#### Source material

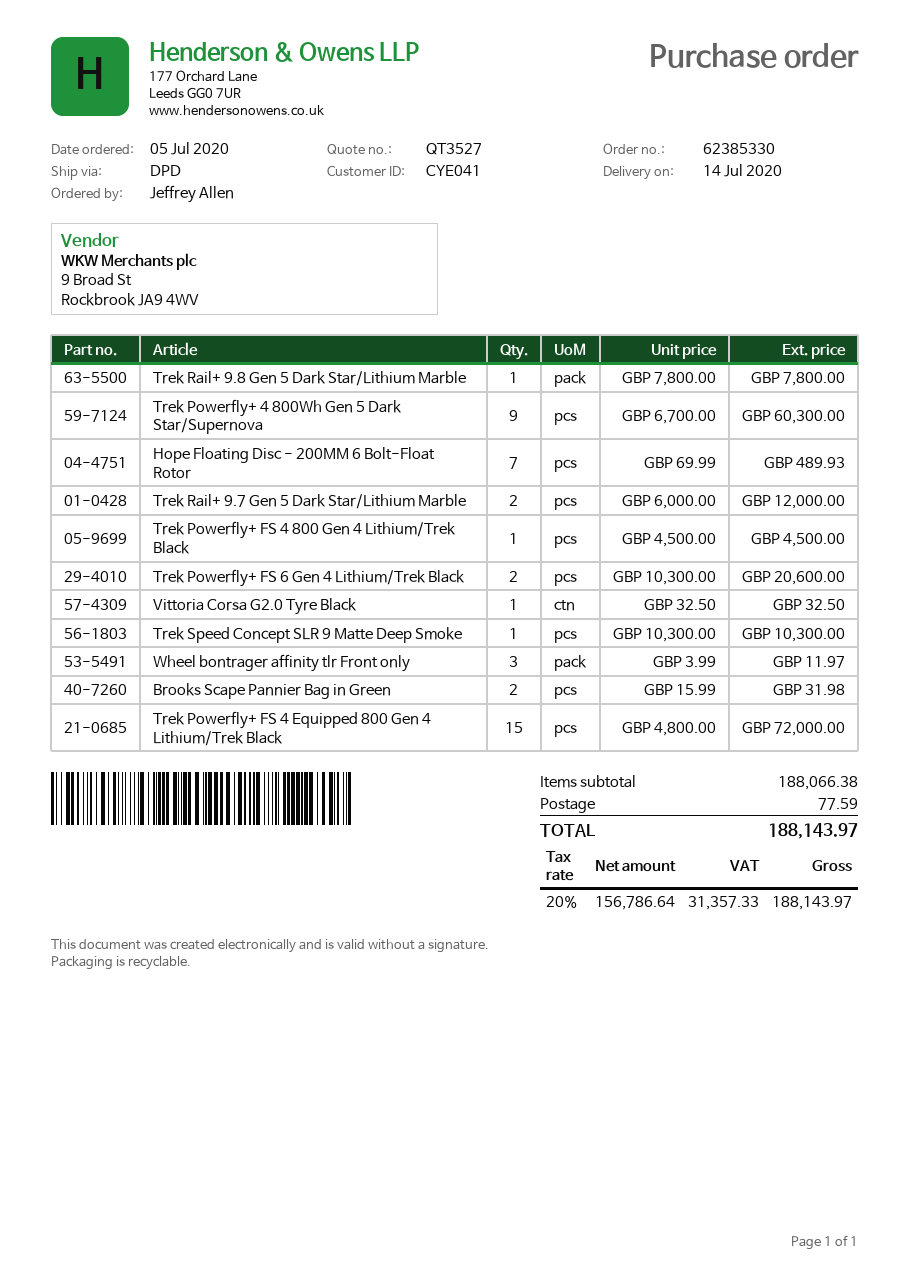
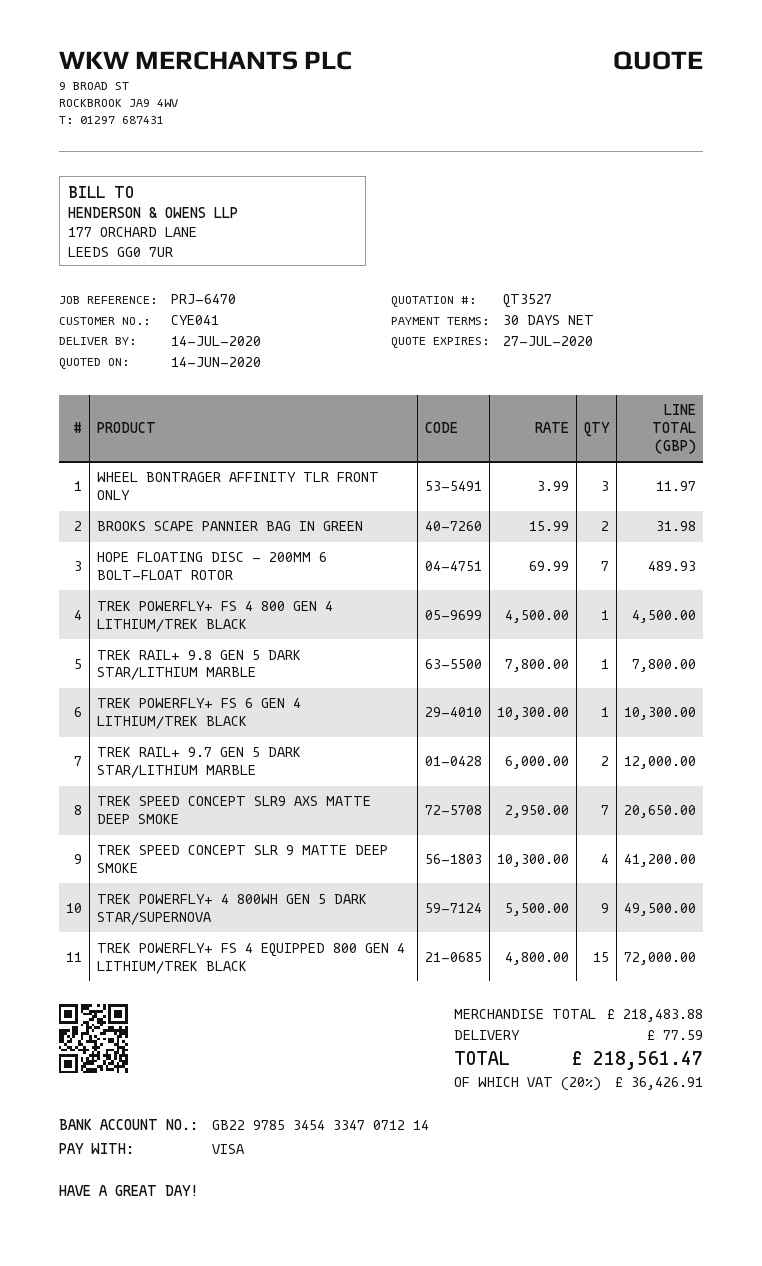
Trek Powerfly+ 4 800Wh Gen 5 Dark Star/Supernova: 9 x 6700.00 = 60300.00 -> 9 x 5500.00 = 49500.00
Trek Powerfly+ FS 6 Gen 4 Lithium/Trek Black: 2 x 10300.00 = 20600.00 -> 1 x 10300.00 = 10300.00
Vittoria Corsa G2.0 Tyre Black: 1 x 32.50 = 32.50 -> none
Trek Speed Concept SLR 9 Matte Deep Smoke: 1 x 10300.00 = 10300.00 -> 4 x 10300.00 = 41200.00
TREK SPEED CONCEPT SLR9 AXS MATTE DEEP SMOKE: none -> 7 x 2950.00 = 20650.00
subtotal: 188066.38 -> 218483.88
tax: 20% = 31357.33 -> 20% = 36426.91
total: 188143.97 -> 218561.47

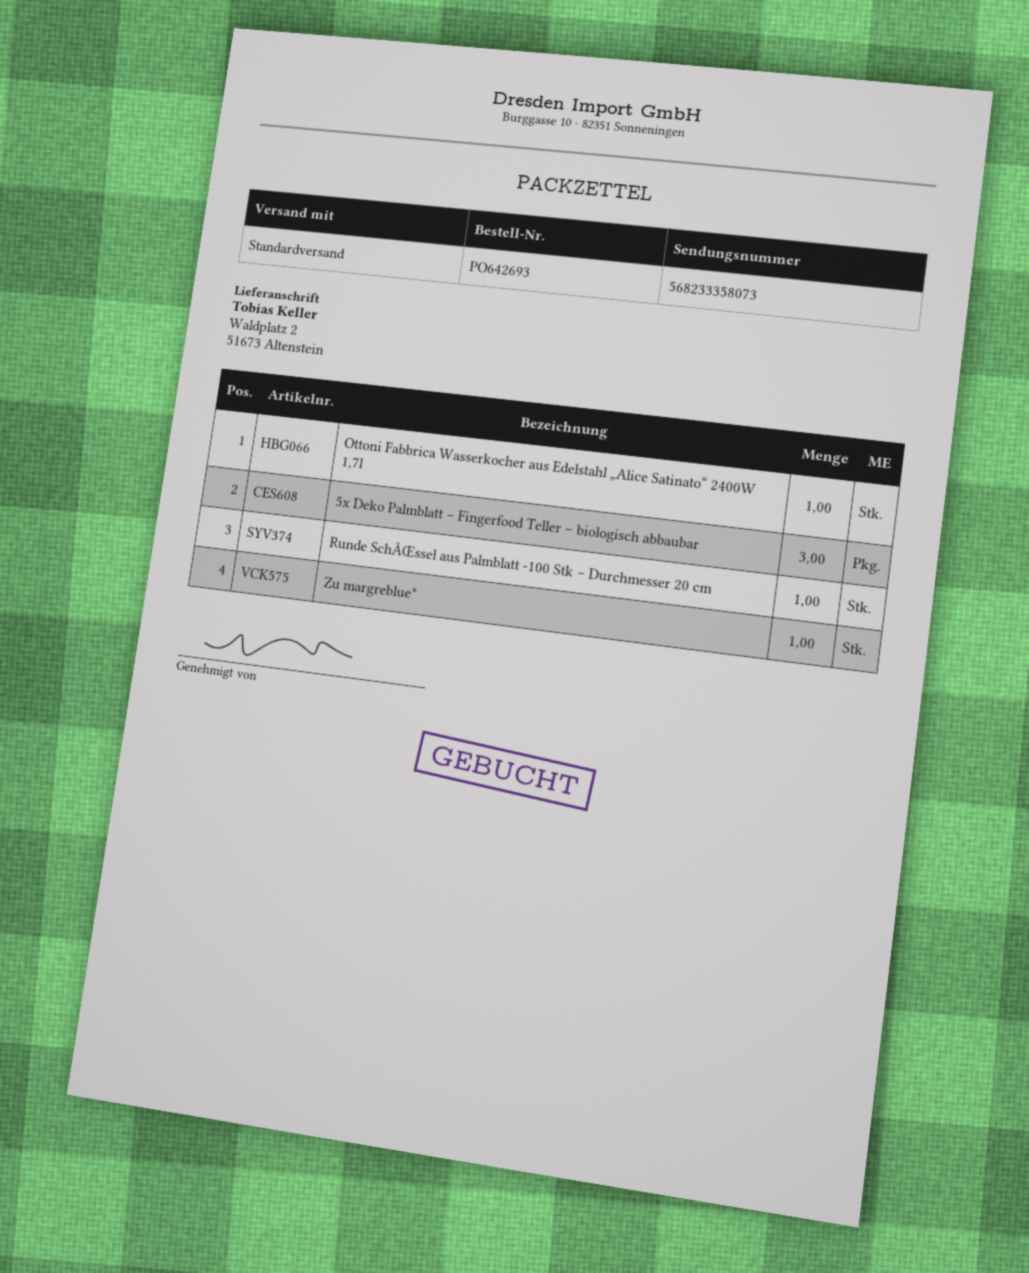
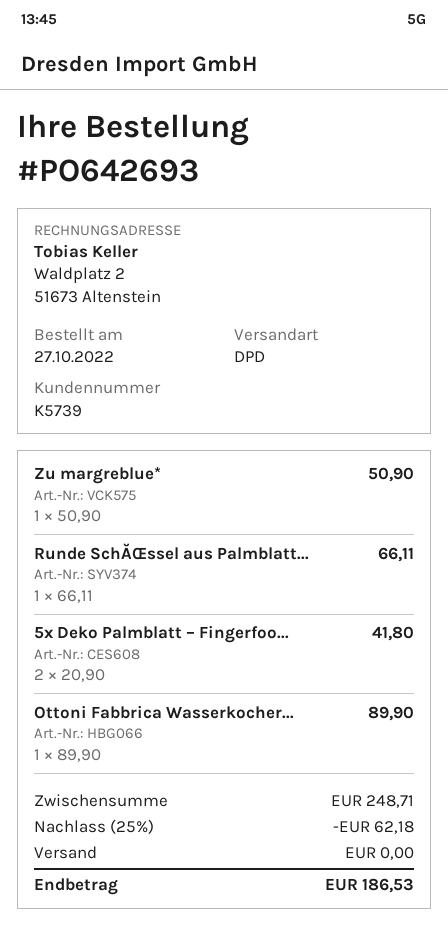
shipping method: standard -> DPD
5x Deko Palmblatt – Fingerfood Teller – biologisch abbaubar: 3 -> 2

#### Exercise instructions
Retype the entries above exactly, starting at their first line and ending with the line that holds "Vittoria Corsa G2.0"; pictures stay out.

#### Reply
Trek Powerfly+ 4 800Wh Gen 5 Dark Star/Supernova: 9 x 6700.00 = 60300.00 -> 9 x 5500.00 = 49500.00
Trek Powerfly+ FS 6 Gen 4 Lithium/Trek Black: 2 x 10300.00 = 20600.00 -> 1 x 10300.00 = 10300.00
Vittoria Corsa G2.0 Tyre Black: 1 x 32.50 = 32.50 -> none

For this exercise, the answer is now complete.